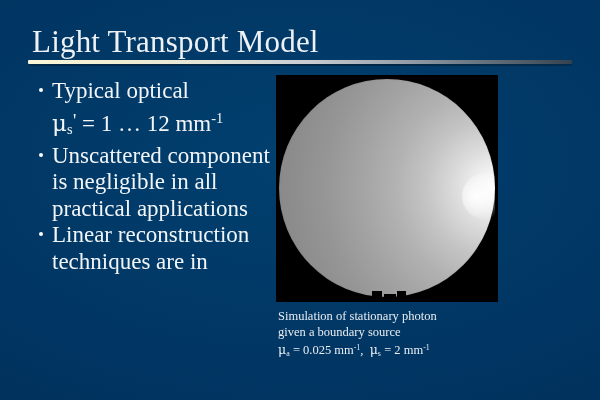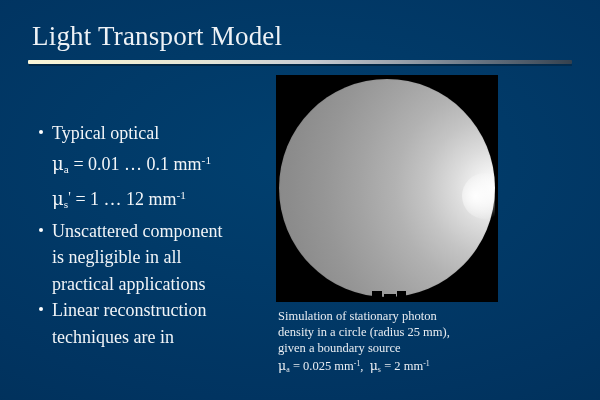--- a/index.html
+++ b/index.html
@@ -22,8 +22,8 @@
   .title {
     position: absolute;
     left: 32px;
-    top: 19px;
-    font-size: 27px;
+    top: 25px;
+    font-size: 31px;
     line-height: 34px;
     color: #eef2f6;
     letter-spacing: 0.2px;

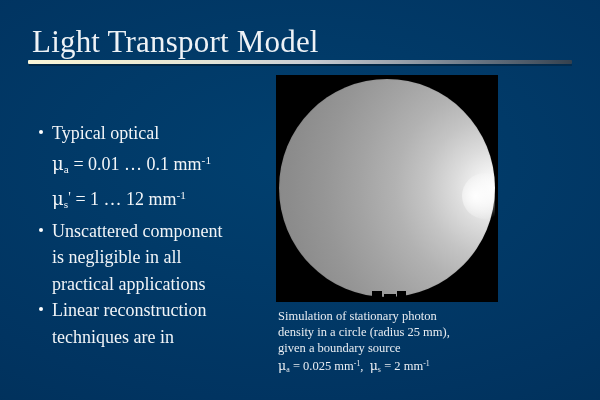--- a/index.html
+++ b/index.html
@@ -62,9 +62,8 @@
     top: 78px;
     width: 232px;
     color: #f2f5f8;
-    font-size: 18px;
+    font-size: 23px;
     line-height: 26.5px;
-    margin-top: 42px;
   }
   .bullet-item {
     position: relative;

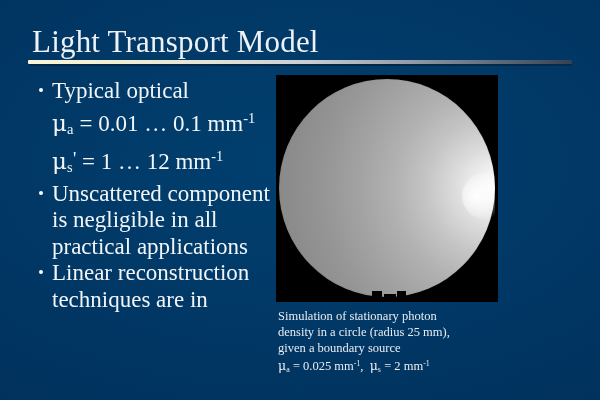--- a/index.html
+++ b/index.html
@@ -164,9 +164,6 @@
     <div class="bullet-item">
       <span class="bullet-dot"></span>
       <span class="bullet-line">Typical optical</span>
-      <span class="bullet-line">
-        <span class="mu">μ</span><span class="sub">a</span><span> = 0.01 … 0.1 mm</span><span class="sup">-1</span>
-      </span>
       <span class="bullet-line">
         <span class="mu">μ</span><span class="sub">s</span><span class="prime">'</span><span> = 1 …  12 mm</span><span class="sup">-1</span>
       </span>

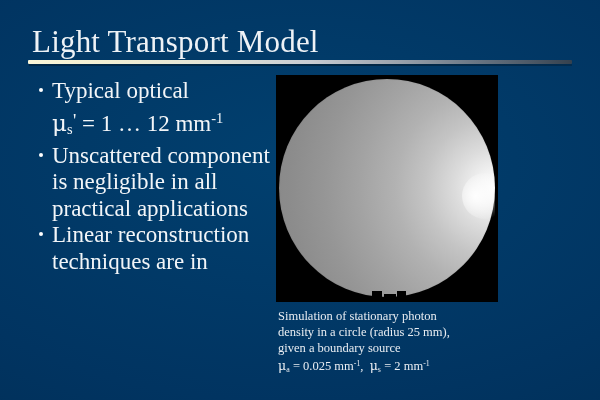--- a/index.html
+++ b/index.html
@@ -210,7 +210,6 @@
 
   <div class="caption">
     <span class="caption-line">Simulation of stationary photon</span>
-    <span class="caption-line">density in a circle (radius 25 mm),</span>
     <span class="caption-line">given a boundary source</span>
     <span class="caption-params">
       <span class="mu">μ</span><span class="sub">a</span><span> = 0.025 mm</span><span class="sup">-1</span><span>,</span>&nbsp;

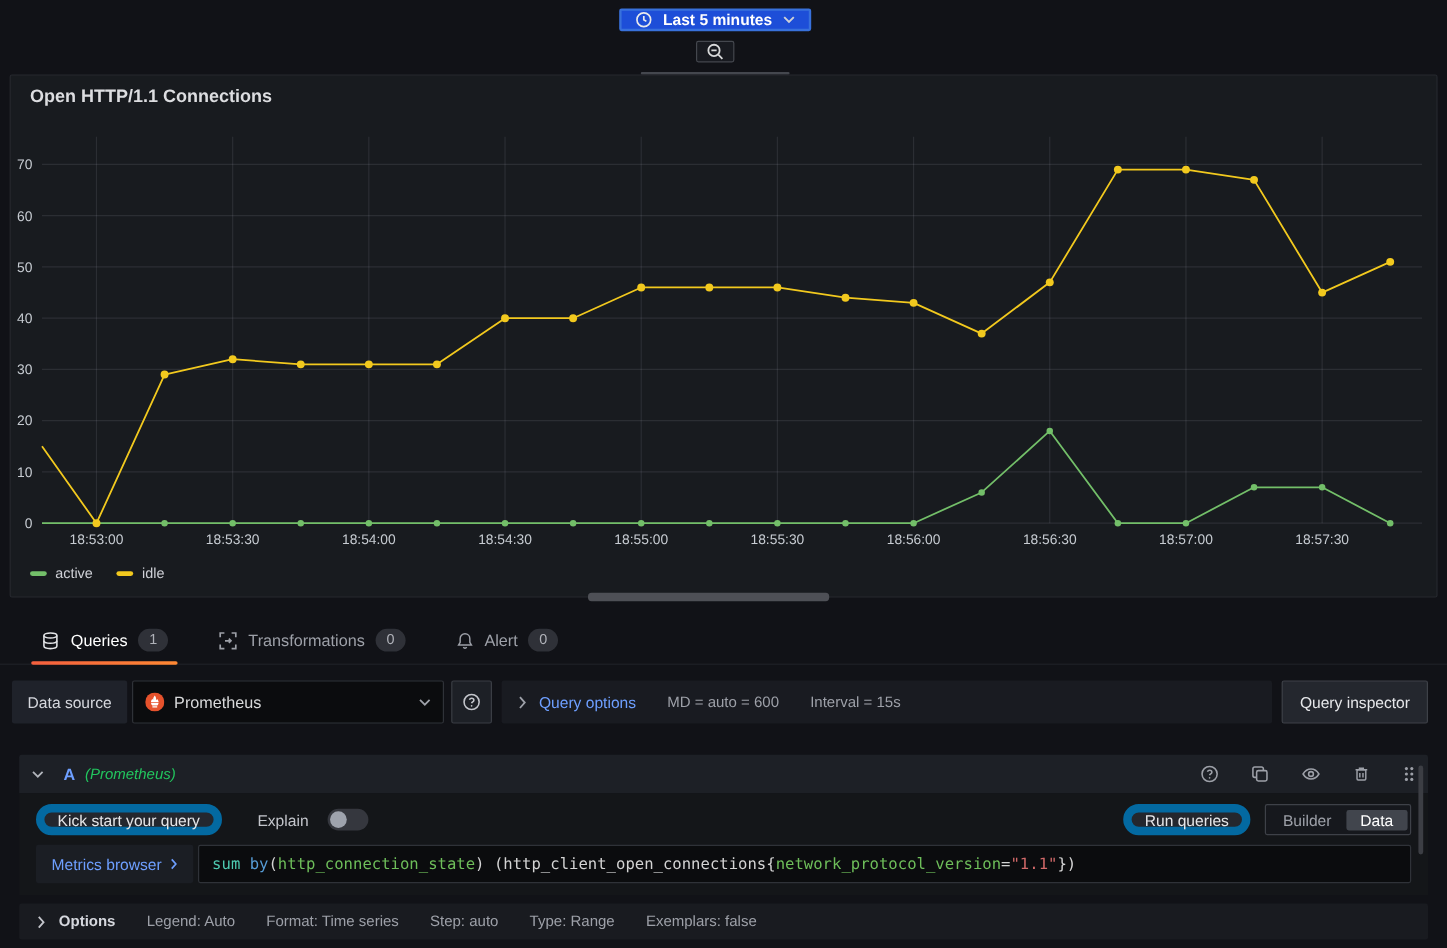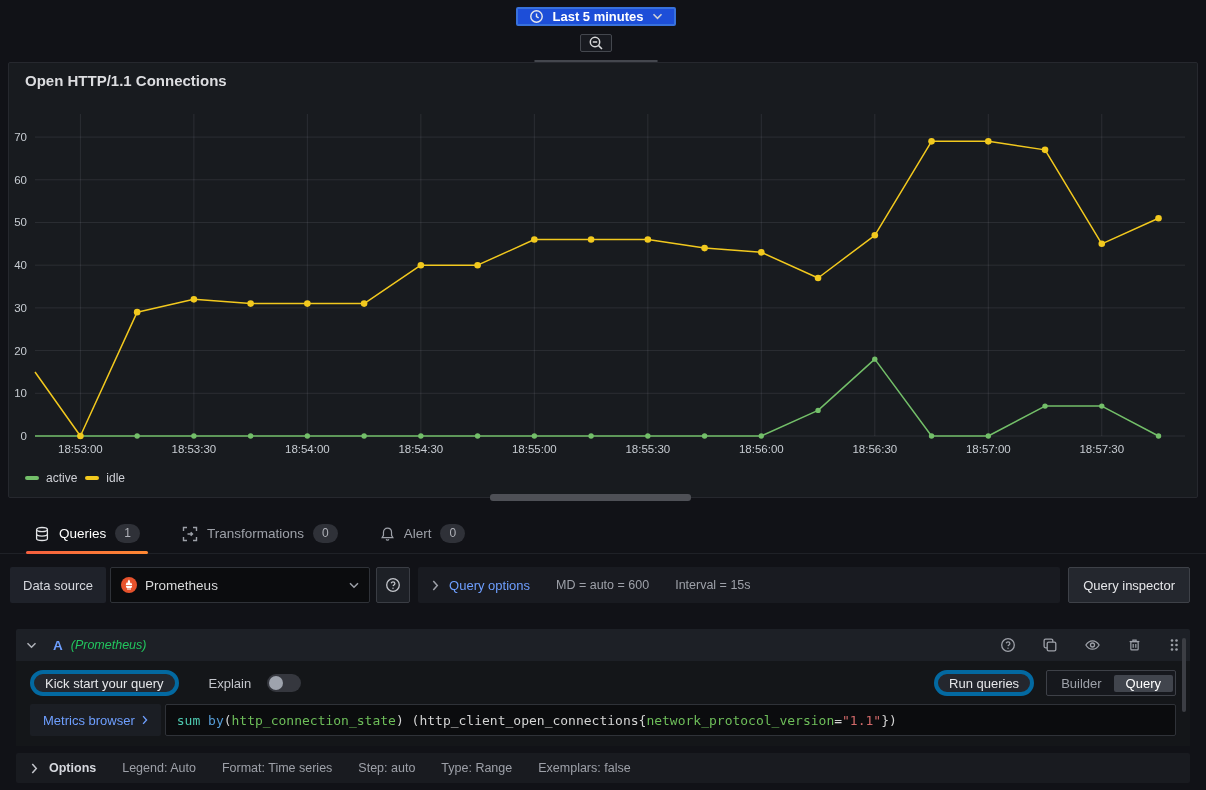--- a/index.html
+++ b/index.html
@@ -32,7 +32,7 @@
   .panel { position:relative; margin:0 8px; height:436px; background:#181b1f; border:1px solid #26282e; border-radius:2px; }
   .panel-title { position:absolute; left:16px; top:9px; font-size:15px; font-weight:600; color:#dcdde0; }
   #chart-svg { position:absolute; left:2px; top:36px; }
-  .legend { position:absolute; left:16px; bottom:12px; display:flex; gap:8px; align-items:center;text-align:center; }
+  .legend { position:absolute; left:16px; bottom:12px; display:flex; gap:20px; align-items:center;text-align:center; }
   .legend-item { display:flex; align-items:center; gap:7px; font-size:12px; color:#ced0d6; cursor:pointer; }
   .legend-swatch { width:14px; height:4px; border-radius:2px; }
   .h-scroll-thumb { position:absolute; left:481px; bottom:-4px; width:201px; height:7px; border-radius:3px; background:#4e5056; cursor:pointer; }

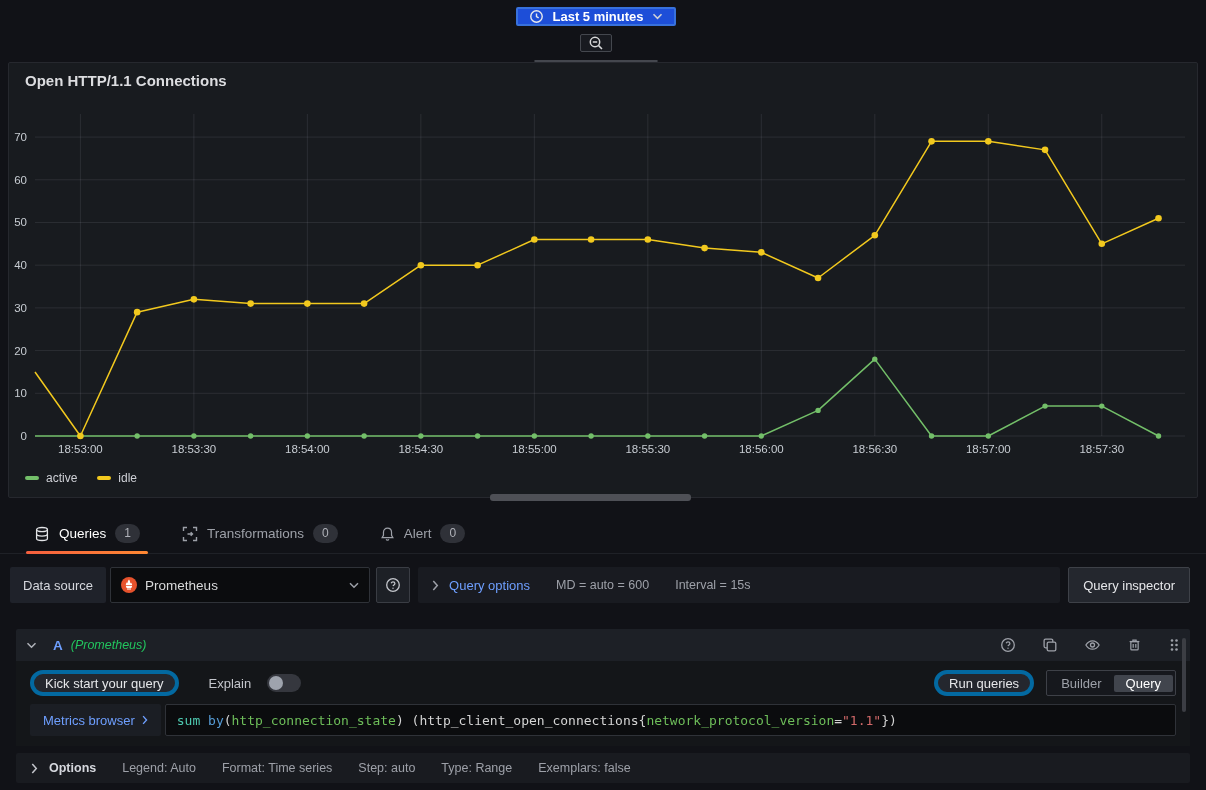--- a/index.html
+++ b/index.html
@@ -70,7 +70,7 @@
   .q-hicon { color:#9da0a8; margin-left:18px; cursor:pointer; display:flex; }
   .q-body { background:#141619; padding:9px 14px 10px 14px; }
   .q-toolbar { display:flex; align-items:center; }
-  .sm-btn { height:26px; display:flex; align-items:center; padding:0 11px; background:#24272e; border:4px solid #0369a1;
+  .sm-btn { height:26px; display:flex; align-items:center; padding:0 11px; background:#24272e; border:7px solid #0369a1;
     border-radius:13px; color:#e6e7ea; font-size:13px; font-weight:500; cursor:pointer; }
   .explain-label { margin-left:30px; margin-right:16px; color:#c3c5cb; }
   .q-toolbar .spacer { flex:1; }

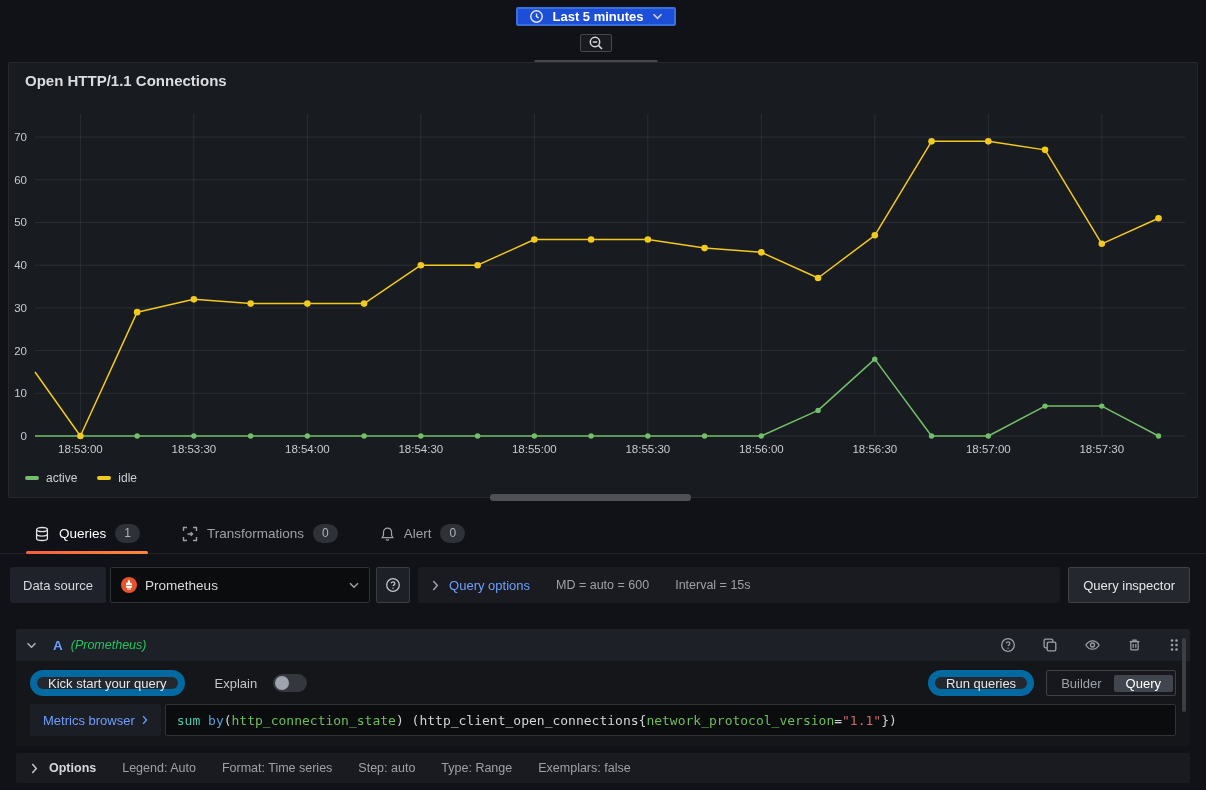--- a/index.html
+++ b/index.html
@@ -371,7 +371,7 @@
         <div class="sm-btn">Run queries</div>
         <div class="seg">
           <span class="opt">Builder</span>
-          <span class="opt active">Query</span>
+          <span class="opt active">Data</span>
         </div>
       </div>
────────
* **TRY IT**: Work through the records above. Copy every line with the string "caption".

* **REPLY**:
   <div class="caption">
     <span class="caption-line">Simulation of stationary photon</span>
-    <span class="caption-line">density in a circle (radius 25 mm),</span>
     <span class="caption-line">given a boundary source</span>
     <span class="caption-params">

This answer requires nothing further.